Le résultat plutôt convaincant est une chronologie illustrée qui permettra aux plus jeunes de rentrer facilement et sans ennui dans l’histoire du conflit. Chacun pourra trouver qu’il manque ceci ou cela ou que tel ou tel épisode aurait mérité plus de développements, mais il aurait fallu plusieurs volumes de centaines de pages pour y arriver.
La Seconde Guerre mondiale en BD
Dessin : V. Cifuentes
Scénario : A. de la Croix
Éditions : Le Lombard
300 pages, 29,90 €
Interview d’Arnaud de la Croix
Comment réagit-on quand il s’agit de raconter la Seconde Guerre mondiale en 300 pages de BD, un projet titanesque et risqué ?
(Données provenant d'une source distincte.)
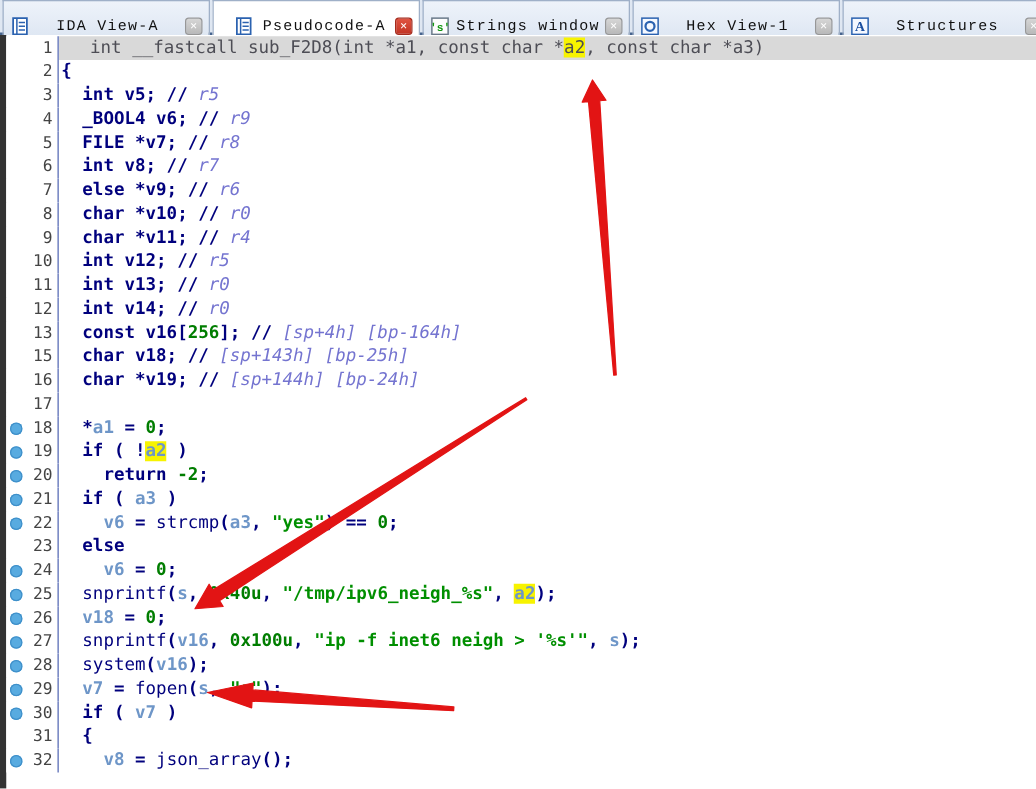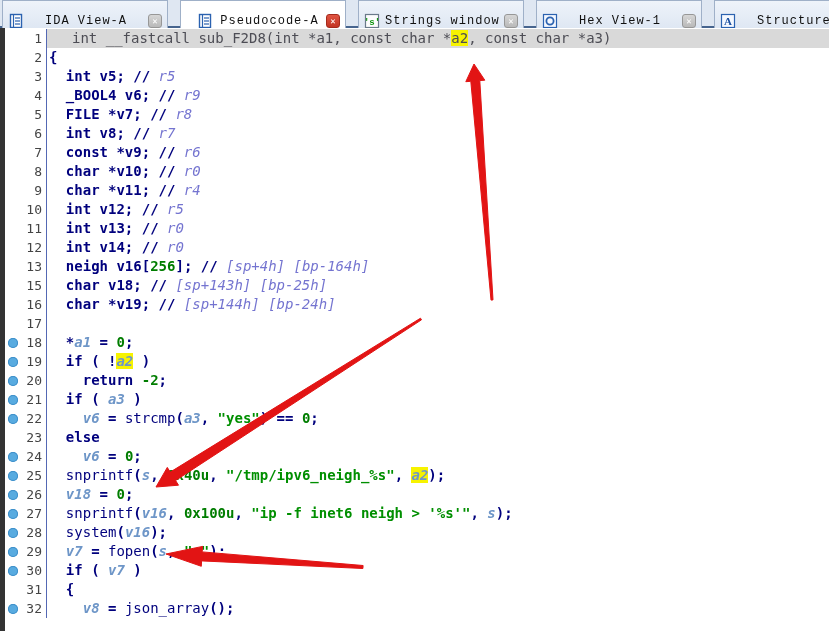--- a/index.html
+++ b/index.html
@@ -3,21 +3,21 @@
 <meta charset="utf-8">
 <style>
   html,body{margin:0;padding:0;background:#fff;}
   .screen{position:relative;width:829px;height:631px;overflow:hidden;background:#fff;
           font-family:"DejaVu Sans Mono",monospace;}
   
   .tabbar{position:absolute;top:0;left:0;width:829px;height:26px;background:#dfe7f2;
           border-bottom:2px solid var(--tabline,#46648e);display:flex;padding-left:2px;box-sizing:content-box;}
   .tab{flex:0 0 166px;width:166px;display:flex;align-items:center;gap:5px;padding:0 5px;
        background:linear-gradient(#eef3fa,#d8e2f0);border:1px solid #9fb0c8;border-bottom:none;
-       box-sizing:border-box;height:40px;margin-right:12px;cursor:default;}
+       box-sizing:border-box;height:40px;margin-right:2px;cursor:default;}
   .tab.active{background:#fff;padding-left:16px;}
   .tab .lbl{flex:1;text-align:center;font-family:"Liberation Mono",monospace;font-size:12px;
             letter-spacing:1px;color:#101010;white-space:nowrap;overflow:hidden;}
   .tab .close{flex:0 0 14px;width:14px;height:14px;border-radius:3px;background:linear-gradient(#d6d6d6,#b9b9b9);
               border:1px solid #979797;color:#fff;font-size:9px;line-height:13px;text-align:center;
               font-weight:bold;box-sizing:border-box;}
   .tab .close.red{background:linear-gradient(#e05442,#c23423);border-color:#a52a1c;}
   .tab .ticon{flex:0 0 16px;width:16px;height:16px;}
   
   .codepane{position:absolute;top:28px;left:0;width:829px;bottom:0;background:#fff;}
@@ -25,21 +25,21 @@
   .code{position:absolute;left:5px;top:1px;right:0;}
   .line{display:flex;height:19px;line-height:19px;font-size:14px;}
   .gut{flex:0 0 42px;position:relative;text-align:right;padding-right:4px;box-sizing:border-box;
        border-right:1px solid #5468b4;color:#444;font-size:13px;background:#fff;}
   .bp{position:absolute;left:3px;top:4.5px;width:10px;height:10px;border-radius:50%;
       background:var(--bp,#58abe0);box-shadow:inset 0 0 0 1px #3f8fc9;}
   .src{flex:1;white-space:pre;padding-left:2px;}
   .line.cur .src{background:var(--curbg,#d9d9d9);padding-left:25px;}
   .tk-k{color:var(--kw,#00007d);font-weight:bold;}
   .tk-g{color:var(--proto,#4d4d55);}
-  .tk-v{color:var(--vr,#6e96c8);font-weight:bold;font-style:italic;}
+  .tk-v{color:var(--vr,#6e96c8);font-weight:bold;}
   .tk-n{color:var(--num,#007d00);font-weight:bold;}
   .tk-s{color:var(--str,#008f00);font-weight:bold;}
   .tk-c{color:var(--cmt,#7474d0);font-style:italic;}
   .tk-f{color:var(--kw,#00007d);font-weight:normal;}
   .hl{background:var(--hlbg,#f7f300);}
   
   .arrows{position:absolute;top:0;left:0;width:829px;height:631px;pointer-events:none;z-index:5;}
 </style>
 </head>
 <body>
@@ -115,21 +115,21 @@
         <div class="line">
           <span class="gut"><span>5</span></span>
           <span class="src"><span class="tk-k">  FILE *v7; // </span><span class="tk-c">r8</span></span>
         </div>
         <div class="line">
           <span class="gut"><span>6</span></span>
           <span class="src"><span class="tk-k">  int v8; // </span><span class="tk-c">r7</span></span>
         </div>
         <div class="line">
           <span class="gut"><span>7</span></span>
-          <span class="src"><span class="tk-k">  const *v9; // </span><span class="tk-c">r6</span></span>
+          <span class="src"><span class="tk-k">  else *v9; // </span><span class="tk-c">r6</span></span>
         </div>
         <div class="line">
           <span class="gut"><span>8</span></span>
           <span class="src"><span class="tk-k">  char *v10; // </span><span class="tk-c">r0</span></span>
         </div>
         <div class="line">
           <span class="gut"><span>9</span></span>
           <span class="src"><span class="tk-k">  char *v11; // </span><span class="tk-c">r4</span></span>
         </div>
         <div class="line">
@@ -139,21 +139,21 @@
         <div class="line">
           <span class="gut"><span>11</span></span>
           <span class="src"><span class="tk-k">  int v13; // </span><span class="tk-c">r0</span></span>
         </div>
         <div class="line">
           <span class="gut"><span>12</span></span>
           <span class="src"><span class="tk-k">  int v14; // </span><span class="tk-c">r0</span></span>
         </div>
         <div class="line">
           <span class="gut"><span>13</span></span>
-          <span class="src"><span class="tk-k">  neigh v16[</span><span class="tk-n">256</span><span class="tk-k">]; // </span><span class="tk-c">[sp+4h] [bp-164h]</span></span>
+          <span class="src"><span class="tk-k">  const v16[</span><span class="tk-n">256</span><span class="tk-k">]; // </span><span class="tk-c">[sp+4h] [bp-164h]</span></span>
         </div>
         <div class="line">
           <span class="gut"><span>15</span></span>
           <span class="src"><span class="tk-k">  char v18; // </span><span class="tk-c">[sp+143h] [bp-25h]</span></span>
         </div>
         <div class="line">
           <span class="gut"><span>16</span></span>
           <span class="src"><span class="tk-k">  char *v19; // </span><span class="tk-c">[sp+144h] [bp-24h]</span></span>
         </div>
         <div class="line">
C’est moi qui ai proposé ce projet aux éditions du Lombard, qui se sont montrées enthousiastes. C’est, nous sommes bien d’accord, un projet audacieux, une gageure assumée : un seul volume et non plusieurs.
A qui s’adresse-t-il ?
Une synthèse détaillée accessible au grand public, en particulier aux jeunes générations, ceci à l’heure où la guerre est de retour en Europe.
Pouvez-vous me parler de la structure du livre ?
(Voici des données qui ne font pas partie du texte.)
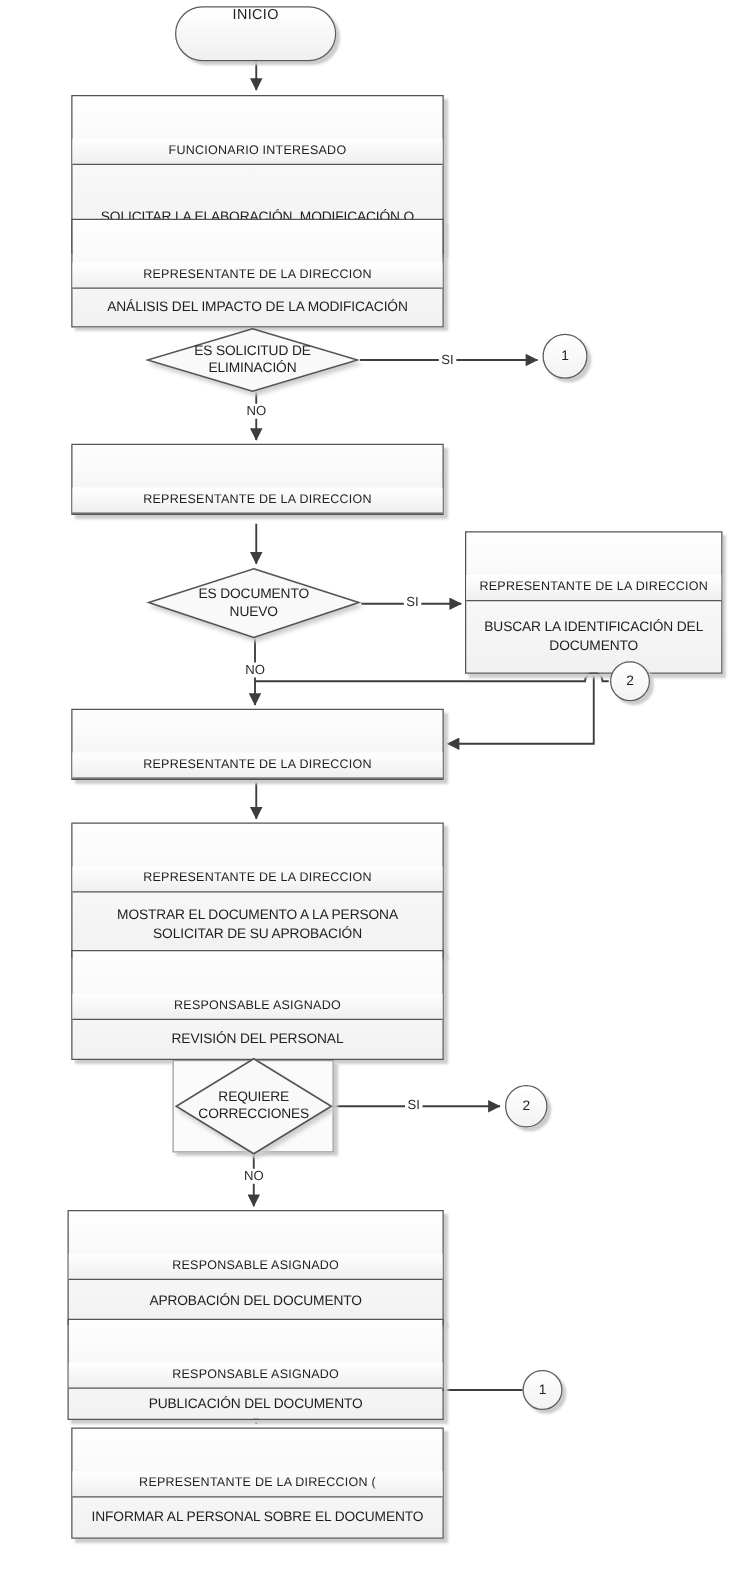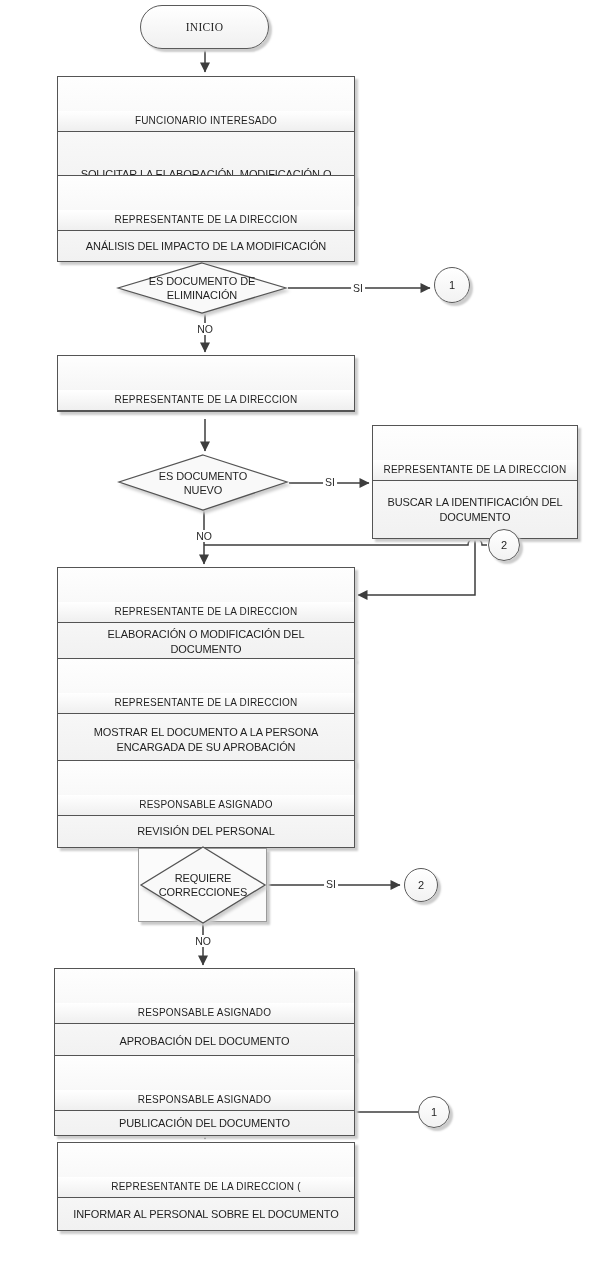--- a/index.html
+++ b/index.html
@@ -4,25 +4,25 @@
 <style>
   html,body{margin:0;padding:0;background:#ffffff;}
   .canvas{
     position:relative;width:600px;height:1270px;background:#ffffff;overflow:hidden;
     font-family:"Liberation Sans",sans-serif;color:#1f1f1f;
   }
   .wires{position:absolute;left:0;top:0;pointer-events:none;}
 
   
   .term{
-    position:absolute;display:flex;align-items:center;justify-content:center;
+    position:absolute;display:flex;justify-content:center;
     border:1.4px solid #5a5a5a;border-radius:22px;
     background:linear-gradient(180deg,#ffffff 0%,#f0f0f0 100%);
     box-shadow:3px 3px 2px #cccccc;
-    font-size:11.5px;letter-spacing:.3px;font-family:Liberation Serif, serif;
+    font-size:11.5px;letter-spacing:.3px;
   }
 
   
   .proc{
     position:absolute;border:1.2px solid #545454;
     background:linear-gradient(180deg,#fefefe 0%,#f1f1f1 100%);
     box-shadow:3px 3px 2px #cccccc;box-sizing:border-box;
   }
   .proc .hdr{
     height:20px;line-height:20px;text-align:center;
@@ -107,21 +107,21 @@
 
   <div class="proc" style="left:57px;top:175px;width:298px;">
     <div class="hdr">REPRESENTANTE DE LA DIRECCION</div>
     <div class="bdy" style="height:30px;padding:0 6px;">ANÁLISIS DEL IMPACTO DE LA MODIFICACIÓN</div>
   </div>
 
   <div class="dmd" style="left:116px;top:262px;width:172px;height:52px;">
     <svg width="172" height="52" viewBox="0 0 172 52">
       <polygon points="86,1 170,26 86,51 2,26"></polygon>
     </svg>
-    <div class="dmd-text" style="width:128px;">ES DOCUMENTO DE ELIMINACIÓN</div>
+    <div class="dmd-text" style="width:128px;">ES SOLICITUD DE ELIMINACIÓN</div>
   </div>
 
   <div class="conn" style="left:434px;top:267px;width:36px;height:36px;">
     <span>1</span>
   </div>
 
   <div class="proc" style="left:57px;top:355px;width:298px;">
     <div class="hdr">REPRESENTANTE DE LA DIRECCION</div>
   </div>
 
@@ -136,26 +136,25 @@
     <div class="hdr">REPRESENTANTE DE LA DIRECCION</div>
     <div class="bdy" style="height:57px;padding:0 6px;">BUSCAR LA IDENTIFICACIÓN DEL DOCUMENTO</div>
   </div>
 
   <div class="conn" style="left:488px;top:529px;width:32px;height:32px;">
     <span>2</span>
   </div>
 
   <div class="proc" style="left:57px;top:567px;width:298px;">
     <div class="hdr">REPRESENTANTE DE LA DIRECCION</div>
-    <div class="bdy" style="height:37px;padding:0 42px;">ELABORACIÓN O MODIFICACIÓN DEL DOCUMENTO</div>
   </div>
 
   <div class="proc" style="left:57px;top:658px;width:298px;">
     <div class="hdr">REPRESENTANTE DE LA DIRECCION</div>
-    <div class="bdy" style="height:51px;padding:0 30px;">MOSTRAR EL DOCUMENTO A LA PERSONA ENCARGADA DE SU APROBACIÓN</div>
+    <div class="bdy" style="height:51px;padding:0 30px;">MOSTRAR EL DOCUMENTO A LA PERSONA SOLICITAR DE SU APROBACIÓN</div>
   </div>
 
   <div class="proc" style="left:57px;top:760px;width:298px;">
     <div class="hdr">RESPONSABLE ASIGNADO</div>
     <div class="bdy" style="height:31px;padding:0 8px;">REVISIÓN DEL PERSONAL</div>
   </div>
 
   <div class="dmd-back" style="left:138px;top:848px;width:129px;height:74px;"></div>
   <div class="dmd" style="left:139px;top:846px;width:128px;height:78px;">
     <svg width="128" height="78" viewBox="0 0 128 78">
Vingt chapitres, vingt jalons, des origines du conflit à ses conséquences qui se font toujours sentir aujourd’hui, le nouveau désordre mondial actuel…
J’ai voulu éviter l’histoire-batailles, la plus « spectaculaire », donc la plus tentante au plan visuel, tout en laissant une large place aux prises de décisions qui conduisent aux opérations sur le terrain. J’ai aussi globalisé le conflit en sautant d’un théâtre à l’autre, bien que la guerre en Europe structure mon projet.
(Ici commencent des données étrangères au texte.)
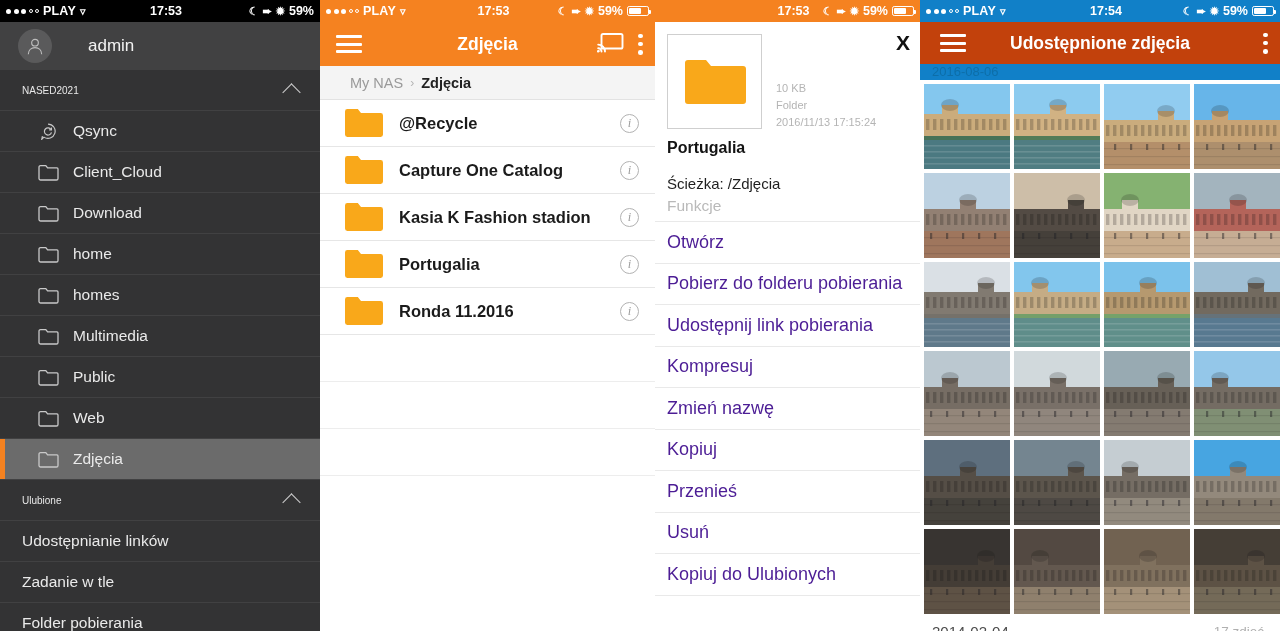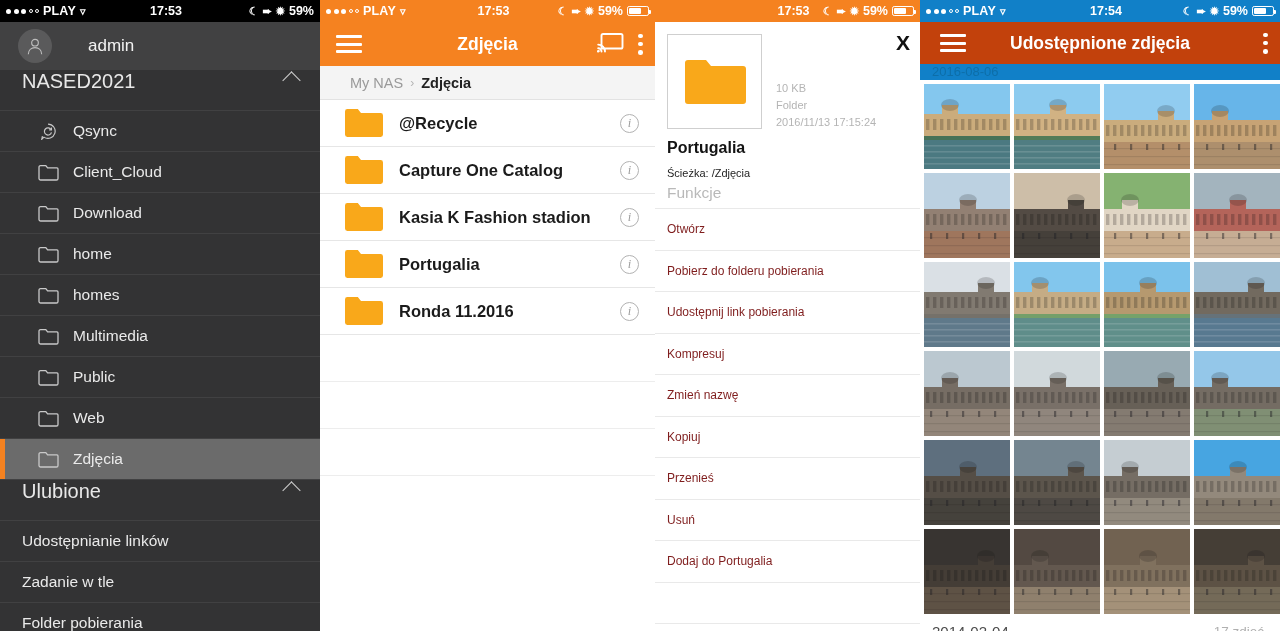--- a/index.html
+++ b/index.html
@@ -36,22 +36,22 @@
   .p1 { width: 320px; height: 631px; background: #333334; position: relative;
         display: flex; flex-direction: column; flex: none; overflow: hidden; }
   .p1 .statusbar { background: #000; }
   .acct { height: 48px; background: #414142; display: flex; align-items: center;
           padding: 0 0 0 18px; gap: 16px; flex: none; }
   .avatar { width: 34px; height: 34px; border-radius: 50%; background: #5a5a5b;
             display: flex; align-items: center; justify-content: center; }
   .avatar svg { width: 20px; height: 20px; }
   .acct-name { color: #f2f2f2; font-size: 17px; margin-left: 20px; }
   .grp {
-    height: 41px; display: flex; justify-content: space-between;
-    padding: 0 22px 0 22px; color: #e8e8e8; font-size: 20px;
+    height: 41px; display: flex; align-items: center; justify-content: space-between;
+    padding: 0 22px 0 22px; color: #e8e8e8; font-size: 10px;
     border-bottom: 1px solid #414142; flex: none;
   }
   .chev { width: 13px; height: 13px; border-left: 1.6px solid #d0d0d0;
           border-top: 1.6px solid #d0d0d0; transform: rotate(45deg); margin-top: 4px; }
   .nav {
     height: 41px; display: flex; align-items: center; gap: 14px;
     padding-left: 38px; color: #eaeaea; font-size: 15.5px;
     border-bottom: 1px solid #414142; position: relative; flex: none;
   }
   .nav .ico { width: 21px; height: 17px; flex: none; display: block; }
@@ -109,25 +109,25 @@
   .p3 .statusbar { background: #f58220; }
   .info-head { padding: 12px 14px 0 12px; display: flex; gap: 14px; position: relative; flex: none; }
   .thumb { width: 95px; height: 95px; border: 1px solid #cfcfcf; background: #fff;
            display: flex; align-items: center; justify-content: center; flex: none; }
   .thumb svg { width: 62px; height: 46px; }
   .meta { padding-top: 46px; font-size: 11px; color: #b4b4b4; line-height: 1.55; }
   .closeX { position: absolute; right: 10px; top: 10px; font-size: 21px;
             color: #111; font-weight: bold; line-height: 1; }
   .title-blk { padding: 8px 0 0 12px; flex: none; }
   .f-title { font-size: 16px; font-weight: bold; color: #131313; }
-  .f-path { font-size: 11px; color: #1e1e1e; margin-top: 10px; }
+  .f-path { font-size: 15px; color: #1e1e1e; margin-top: 18px; }
   .f-funcs { font-size: 15.5px; color: #b9b9b9; margin-top: 5px; padding-bottom: 6px; }
   .act {
     height: 41.5px; display: flex; align-items: center; padding-left: 12px;
-    font-size: 12px; color: #7f1d1d; border-top: 1px solid #e9e9e9; flex: none;
+    font-size: 18px; color: #4c1d95; border-top: 1px solid #e9e9e9; flex: none;
   }
   .act-tail { border-top: 1px solid #e9e9e9; flex: 1; }
   .act-tail .s { height: 41.5px; border-bottom: 1px solid #e9e9e9; }
 
   
   .p4 { width: 360px; height: 631px; background: #fff; position: relative;
         display: flex; flex-direction: column; flex: none; overflow: hidden; }
   .p4 .statusbar { background: #1180c8; }
   .bar-blue {
     height: 42px; background: #c2410c; display: flex; align-items: center;
@@ -419,21 +419,21 @@
         <div class="act">
           <span>Kopiuj</span>
         </div>
         <div class="act">
           <span>Przenieś</span>
         </div>
         <div class="act">
           <span>Usuń</span>
         </div>
         <div class="act">
-          <span>Dodaj do Portugalia</span>
+          <span>Kopiuj do Ulubionych</span>
         </div>
       </div>
     <div class="act-tail">
         <div class="s"></div>
       </div>
   </div>
 
   <div class="p4">
 
     <div class="statusbar">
Pourquoi avoir choisi de commencer en 1921 ?
Pour dévoiler les prémices du conflit, la naissance d’une volonté de revanche en Allemagne après la défaite de 1918 et le traité de Versailles, jugé injuste. La guerre ne commence pas en 1939, elle trouve ses origines dans des événements antérieurs.
Comment avez-vous choisi les événements mis en avant dans les planches dessinées ?
Comme autant d’éléments d’un engrenage fatal et interactif. Certains événements, comme la bataille de Khalkin Gol, ont eu des conséquences majeures sur le déroulement de la guerre.
Le choix a dû être difficile ?
Ces choix ont été arrêtés avec l’éditeur et différents conseillers, basés sur l’interaction des événements choisis avec l’ensemble du conflit. Cela oblige à des raccourcis, mais les textes resituent le contexte.
Pourquoi avoir inclus des moments anecdotiques comme Lindbergh ou Zweig ?
Ces moments permettent de mieux comprendre des postures ou mentalités de l’époque. Par exemple, Lindbergh incarnait l’isolationnisme américain. Quant à Zweig, son suicide illustre un « adieu à la civilisation ».
Comment avez-vous travaillé avec le dessinateur ?
Je lui transmettais découpage et dialogues, ainsi que la documentation utile. Nous discutions ensuite sur ses crayonnés. Son trait précis et réaliste s’est révélé essentiel pour l’édition en noir et blanc.
On voit que vous avez réuni une masse très importante de documents ?
Malgré mes ouvrages précédents sur le nazisme et la Seconde Guerre mondiale, je suis allé de découvertes en découvertes durant ce projet. J’espère que le lecteur vivra la même expérience.